Model or implementation: PaLM 2-S

Evaluator

Assess performance of M_D on test sets

Model or implementation: Fine-tuned PaLM 2-S

Novel Architectural Elements

Taxonomy-based dataset construction: Creating training sets explicitly balanced by the model's *prior* knowledge state (Known/Unknown/etc.) rather than just random sampling.

Modeling

Base Model: PaLM 2-S (base model)

Training Method: Supervised Fine-Tuning (SFT)

Trainable Parameters: Full fine-tuning (implied context of 'fine-tuning M on D')

Training Data:

Source: Entity_Questions dataset (derived from Wikidata)
Converted (subject, relation, object) triplets into QA pairs
Sub-sampled train split to create variants with specific proportions of Unknown vs. Known examples
12 relations used for training/ID testing; 7 reserved for OOD testing

Key Hyperparameters:

model_size: PaLM 2-S
decoding_temperature_for_categorization: T=0 (greedy) and T>0 (sampling)

Compute: Not reported in the paper

Comparison to Prior Work

vs. Standard Fine-tuning papers: Segments data by *prior model knowledge* rather than just domain or task type.
vs. RAG: Focuses entirely on parametric knowledge (internalization) rather than non-parametric retrieval.

Limitations

Relies on Exact Match (EM), which may penalize correct but phrased-differently answers (though authors claim correlation with F1).
Categorization depends on the specific prompting and temperature settings used during the 'diagnosis' phase.
Study uses PaLM 2-S; results might vary for significantly larger or smaller models with different memorization capacities.

Reproducibility

Artifacts used: Entity_Questions dataset (public), PaLM 2-S (proprietary/API access typically). Specific fine-tuning hyperparameters (LR, batch size) are not detailed in the provided text snippet. Code URL is not provided in the snippet.

📊 Experiments & Results

Evaluation Setup

Closed-book Question Answering on factual triplets

Benchmarks:

Entity_Questions (Custom Split) (Single-hop Factual QA) [New]

Metrics:

Exact Match (EM)
Statistical methodology: Not explicitly reported in the paper

Key Results

Benchmark	Metric	Baseline	This Paper	Δ
The provided text is a setup description and does not contain the final numeric results table. The categorization table provided defines the inputs, not the outputs. Therefore, specific performance deltas cannot be extracted from this snippet.

Main Takeaways

Defining knowledge not just as 'known/unknown' but with intermediate states (WeaklyKnown, MaybeKnown) allows for finer-grained analysis of fine-tuning effects.
The 'WeaklyKnown' category (correct only with sampling) represents a latent knowledge state that might be easily surfaced with fine-tuning compared to 'Unknown' facts.
The experimental design explicitly separates In-Distribution (12 relations) from Out-Of-Distribution (7 relations) to test generalization capabilities.

📚 Prerequisite Knowledge

Prerequisites

Language Model Fine-tuning
Greedy Decoding vs. Sampling
Knowledge Injection/Editing

Key Terms

Known (category): Questions where the pre-trained model consistently predicts the correct answer with greedy decoding (Temperature=0).

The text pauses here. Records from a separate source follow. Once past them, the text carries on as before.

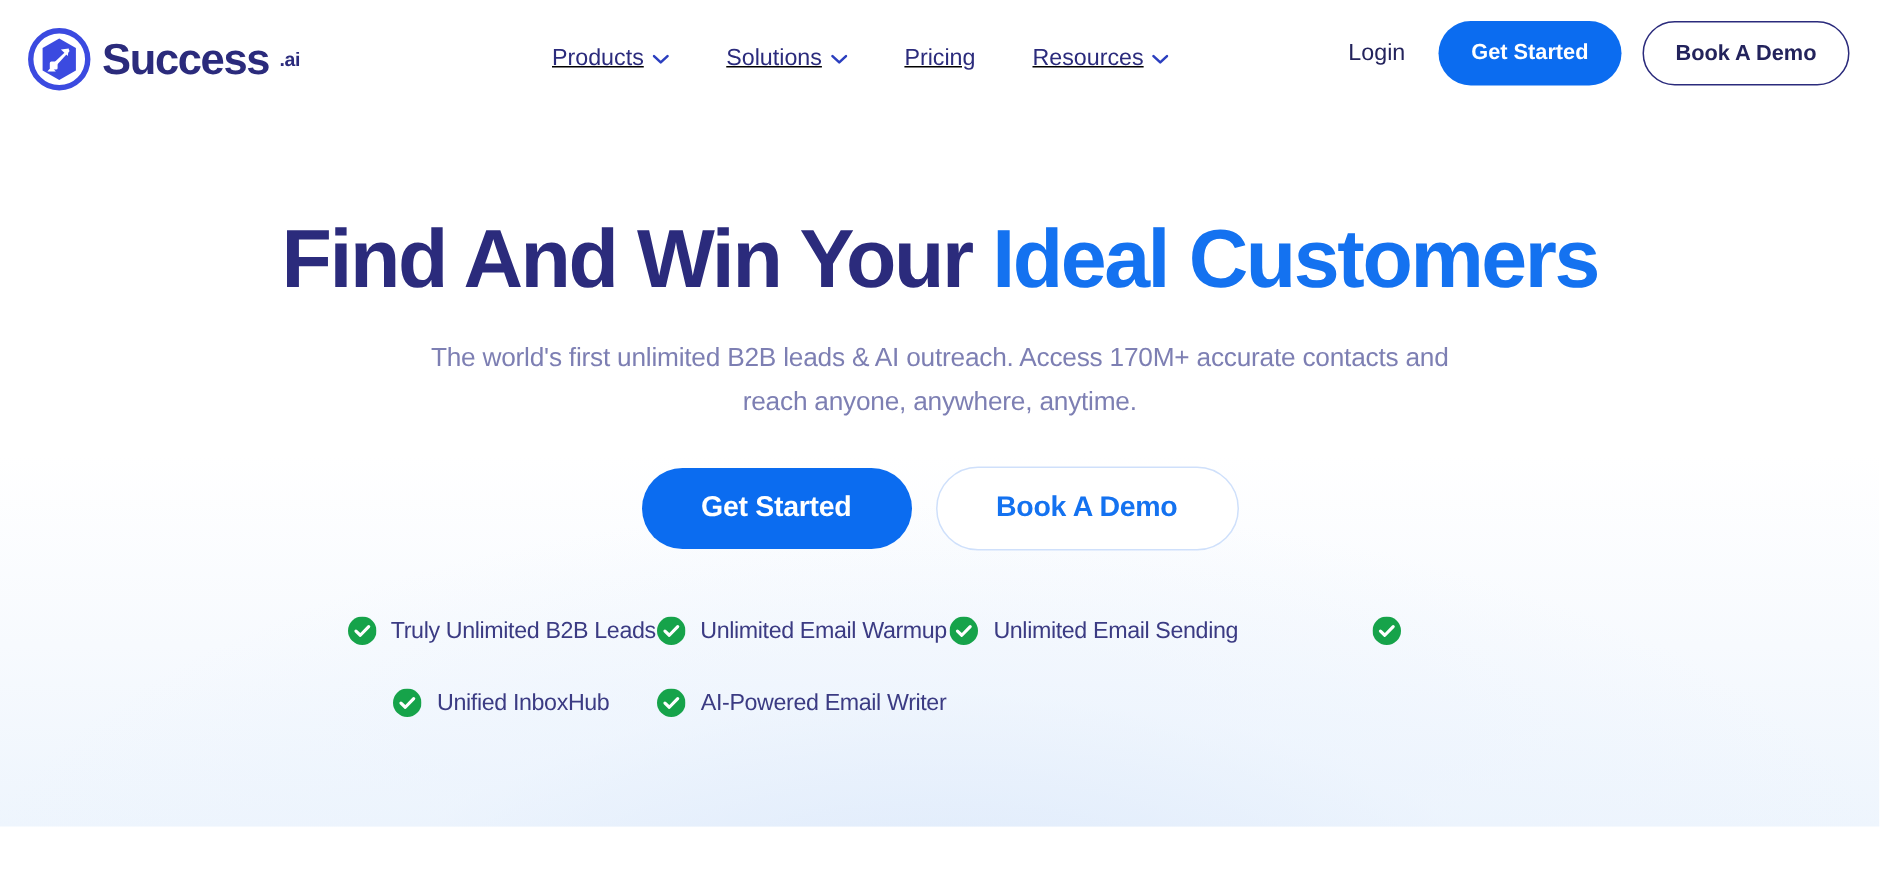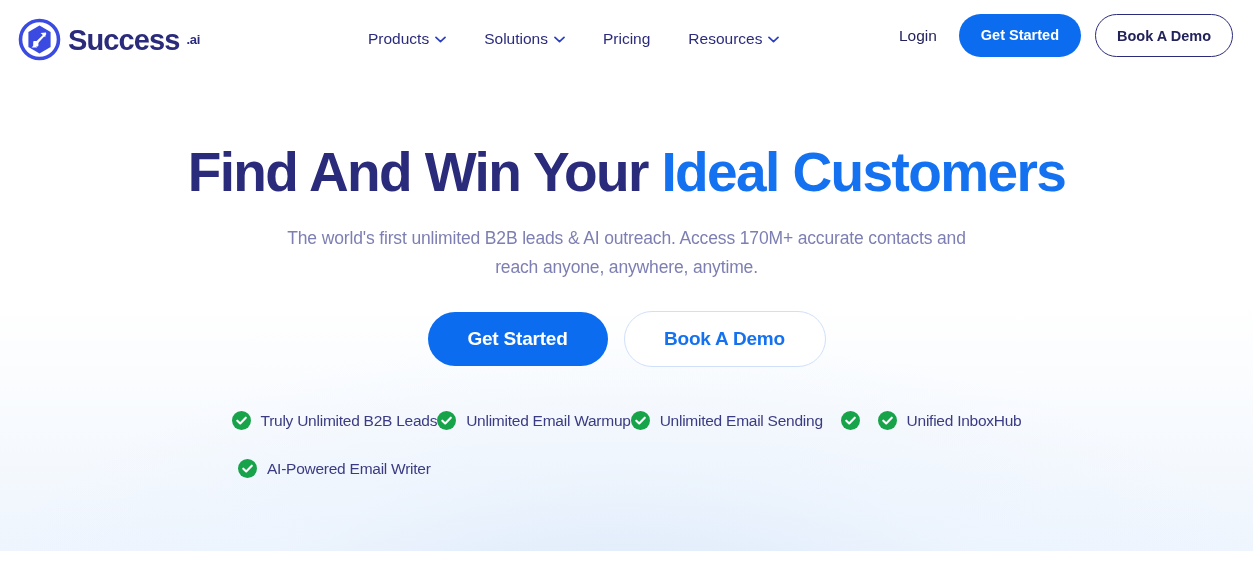--- a/index.html
+++ b/index.html
@@ -76,6 +76,7 @@
     top: 27px;
     display: flex;
     gap: 0;
+    text-decoration: underline;
   }
   .nav-item {
     display: flex;

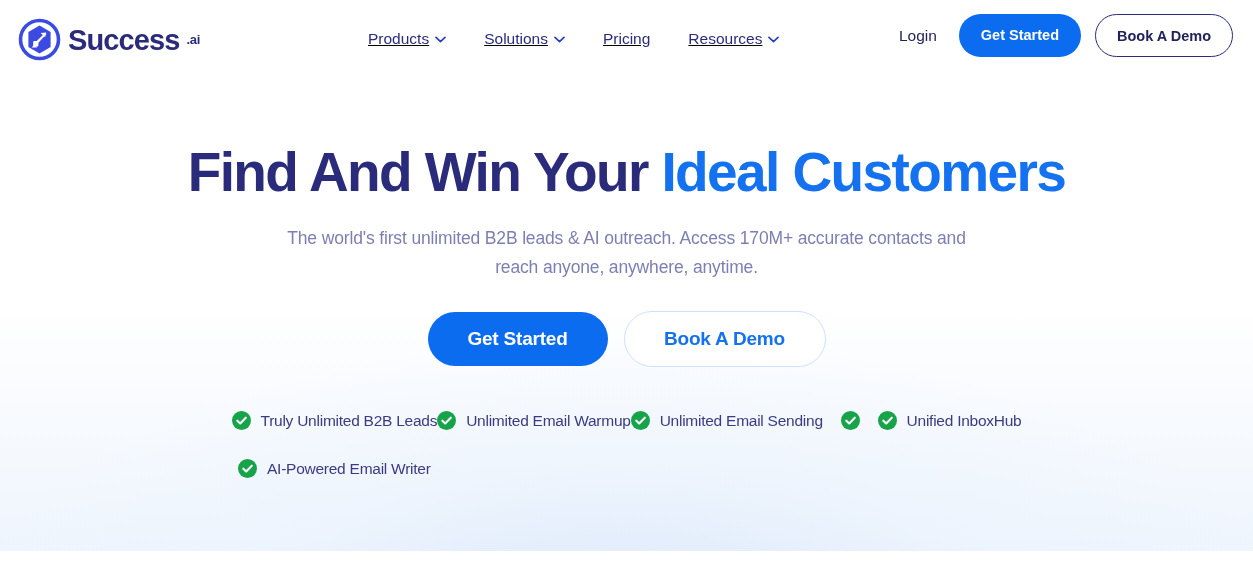--- a/index.html
+++ b/index.html
@@ -240,7 +240,7 @@
     margin: 44px auto 0;
     width: 790px;
     display: grid;
-    grid-template-columns: repeat(5, 1fr);
+    grid-template-columns: repeat(4, 1fr);
     row-gap: 29px;
   }
   .feature {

MaybeKnown (category): Questions where greedy decoding gives a probability between 0 and 1 for the correct answer (inconsistent).

WeaklyKnown (category): Questions where greedy decoding fails (score=0), but random sampling (Temperature > 0) sometimes finds the correct answer.

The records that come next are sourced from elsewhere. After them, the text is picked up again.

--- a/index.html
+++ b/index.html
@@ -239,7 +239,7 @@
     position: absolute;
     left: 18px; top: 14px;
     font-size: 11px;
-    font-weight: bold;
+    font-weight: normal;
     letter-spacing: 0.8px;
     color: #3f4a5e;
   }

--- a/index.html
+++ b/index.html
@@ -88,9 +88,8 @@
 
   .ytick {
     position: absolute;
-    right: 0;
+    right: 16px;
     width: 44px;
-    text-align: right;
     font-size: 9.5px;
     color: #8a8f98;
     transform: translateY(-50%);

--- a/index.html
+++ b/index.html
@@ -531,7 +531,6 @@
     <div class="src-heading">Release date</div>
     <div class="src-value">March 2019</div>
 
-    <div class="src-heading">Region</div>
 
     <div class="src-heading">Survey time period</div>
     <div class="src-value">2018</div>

Unknown (category): Questions where the model never predicts the correct answer, even with sampling; suggests total lack of knowledge.

Greedy decoding: A generation strategy where the model always picks the single most likely next token.

Temperature sampling: A generation strategy where the model picks the next token randomly based on probabilities, allowing for more diverse (and potentially correct) outputs if the 'correct' token wasn't the absolute top choice.

Exact Match (EM): Evaluation metric checking if the generated text is identical to the ground truth.

Entity_Questions: The specific dataset used, derived from Wikidata triples transformed into QA pairs.

PaLM 2-S: The specific size of the PaLM 2 model used as the base model in experiments.